Gather, from the listing beneath this task, every line holding the string "none".

◆ Task inputs:
=====
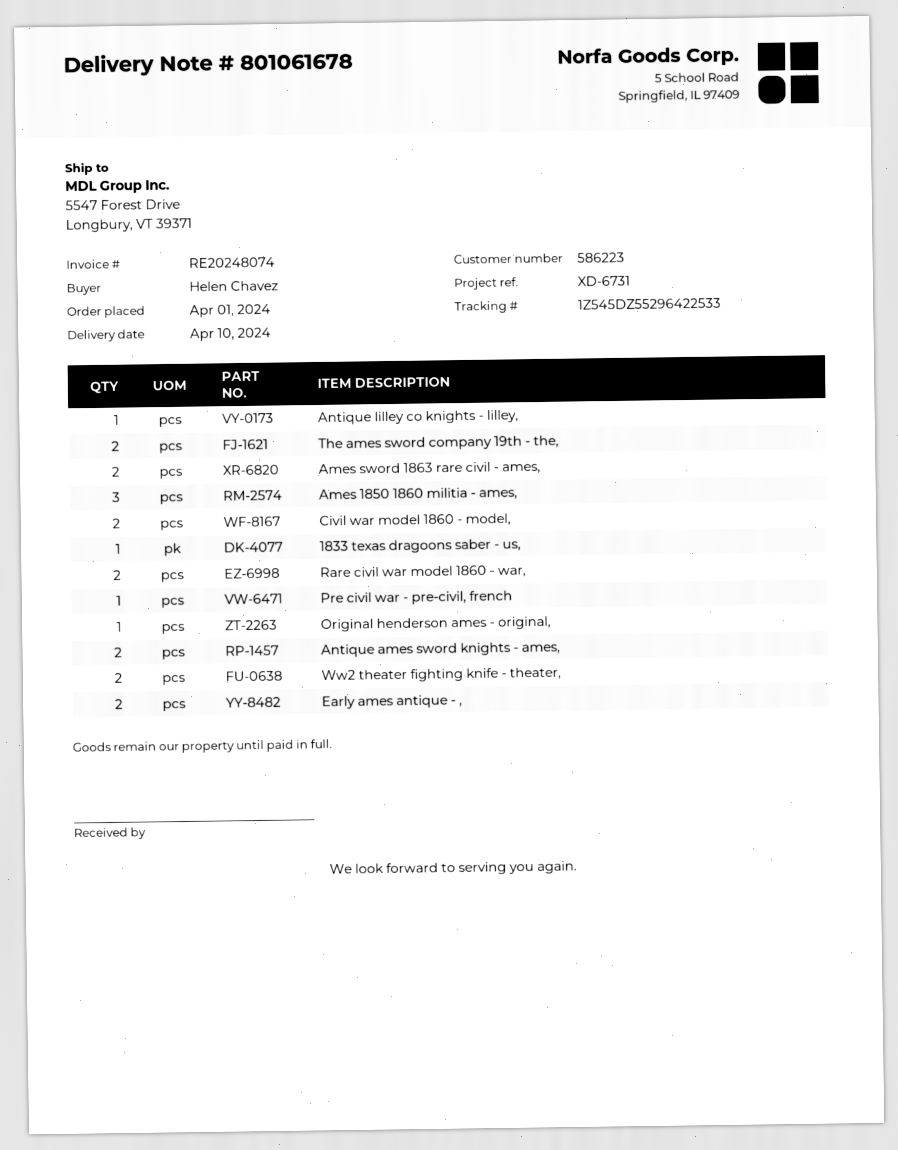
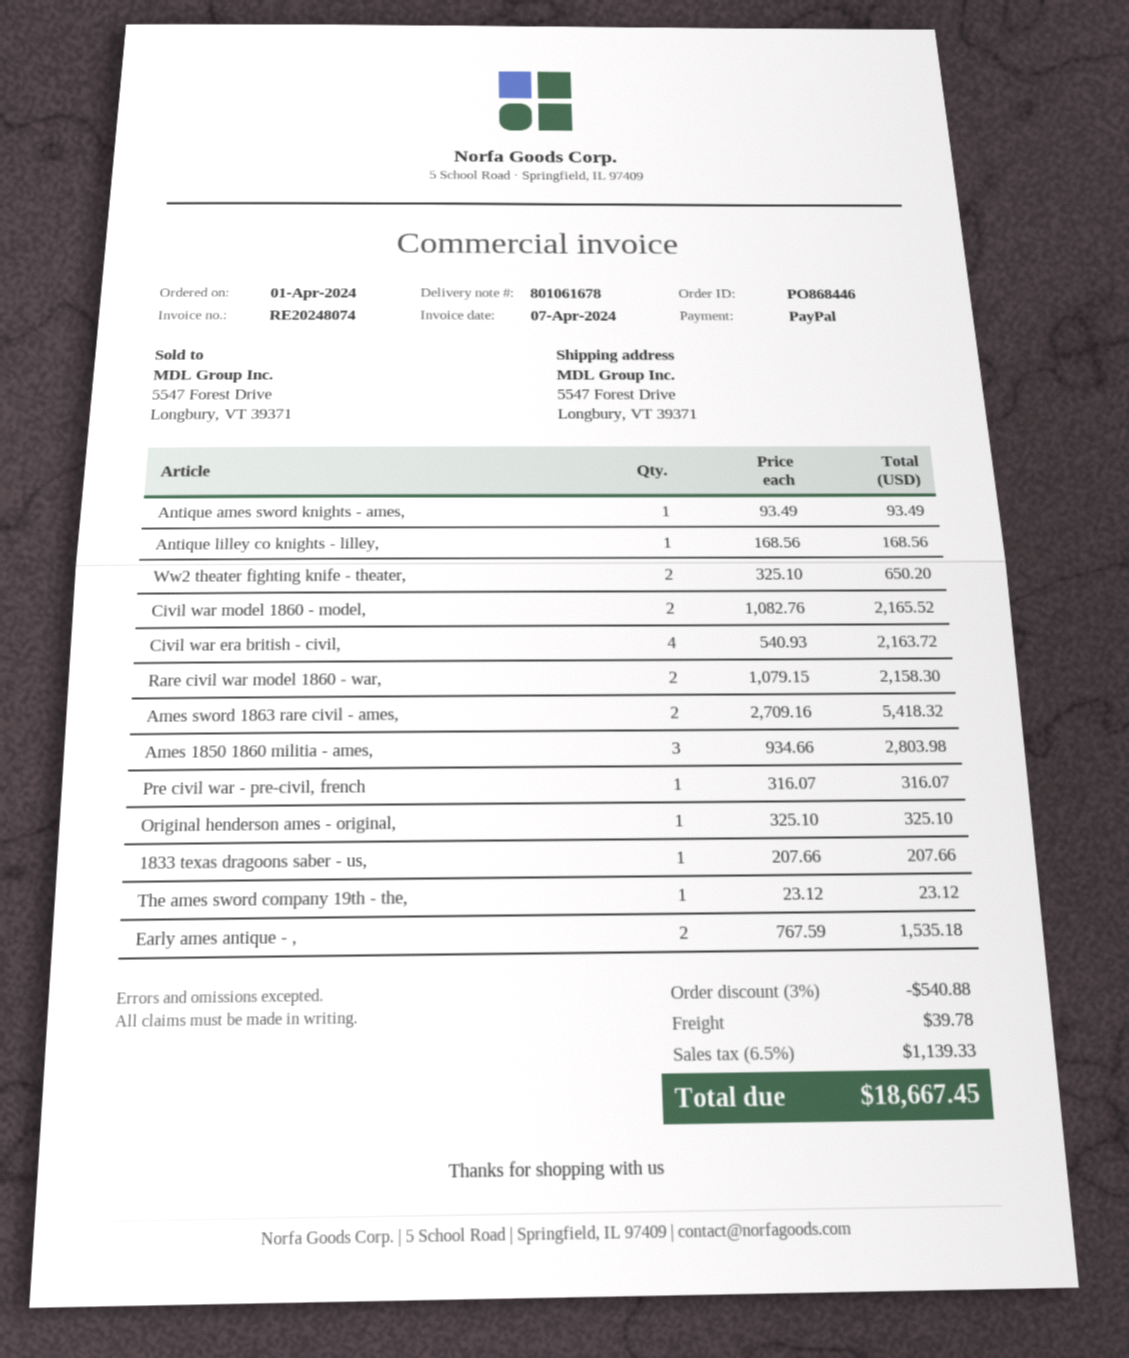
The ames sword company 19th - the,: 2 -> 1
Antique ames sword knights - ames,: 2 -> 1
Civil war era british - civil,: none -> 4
=====
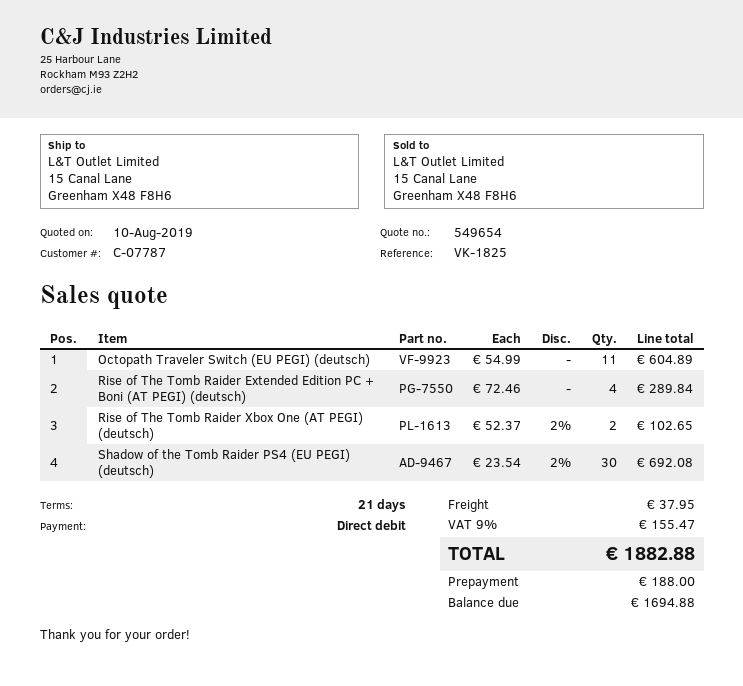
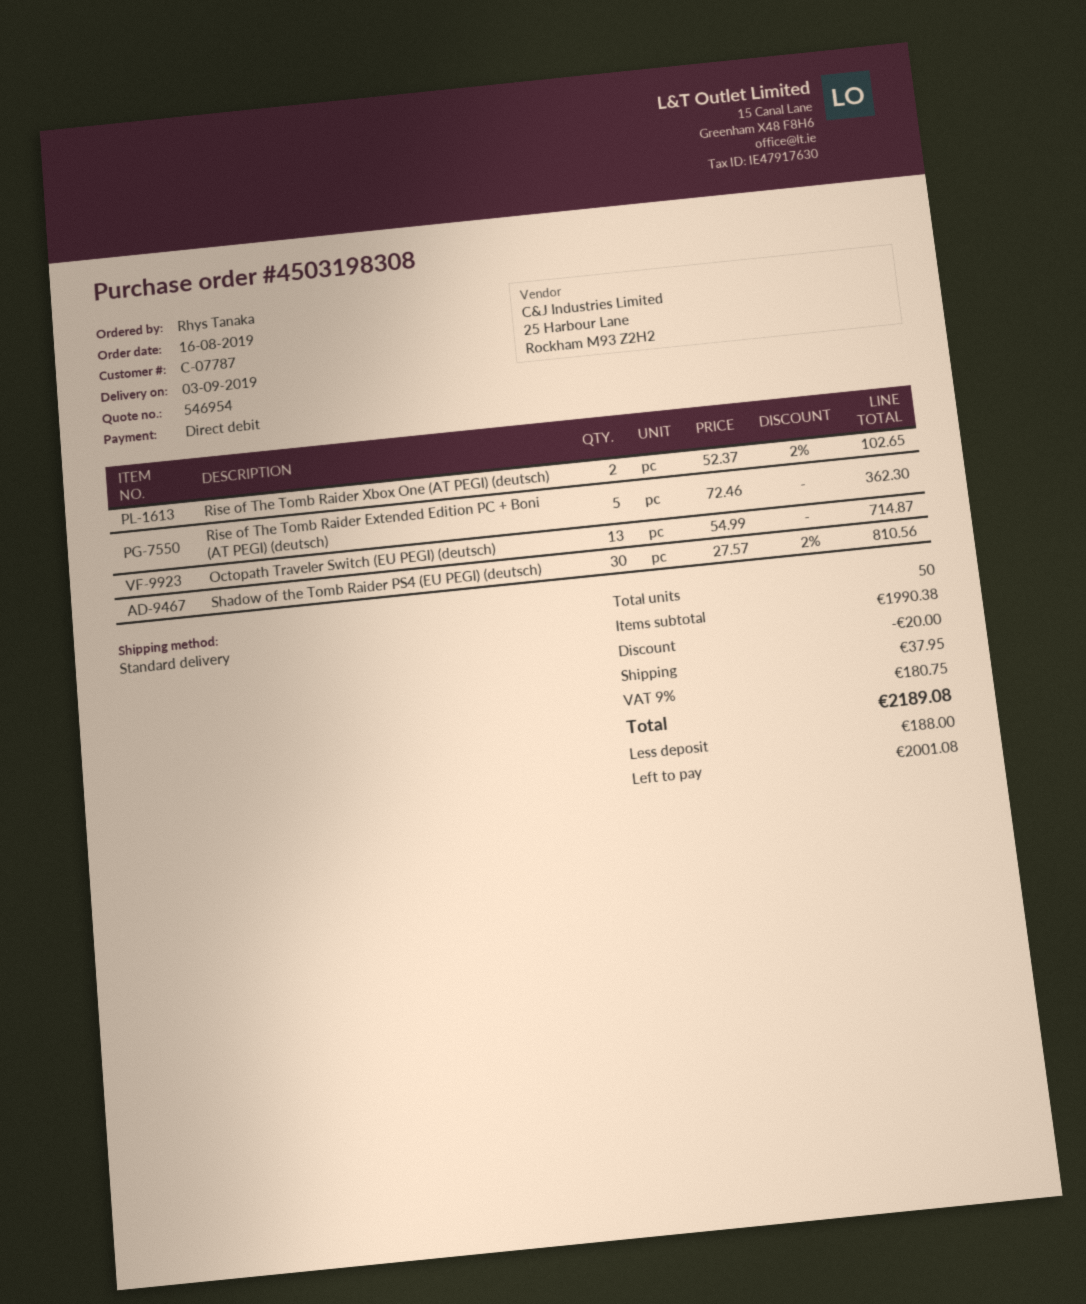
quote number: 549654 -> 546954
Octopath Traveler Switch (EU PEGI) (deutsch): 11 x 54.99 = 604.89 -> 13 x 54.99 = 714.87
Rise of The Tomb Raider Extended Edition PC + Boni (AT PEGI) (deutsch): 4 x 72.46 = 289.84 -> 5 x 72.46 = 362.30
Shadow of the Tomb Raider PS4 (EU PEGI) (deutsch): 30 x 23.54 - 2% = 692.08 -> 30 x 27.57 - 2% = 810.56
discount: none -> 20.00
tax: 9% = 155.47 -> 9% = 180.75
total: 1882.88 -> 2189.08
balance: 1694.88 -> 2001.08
=====
◆ Response area:
Civil war era british - civil,: none -> 4
discount: none -> 20.00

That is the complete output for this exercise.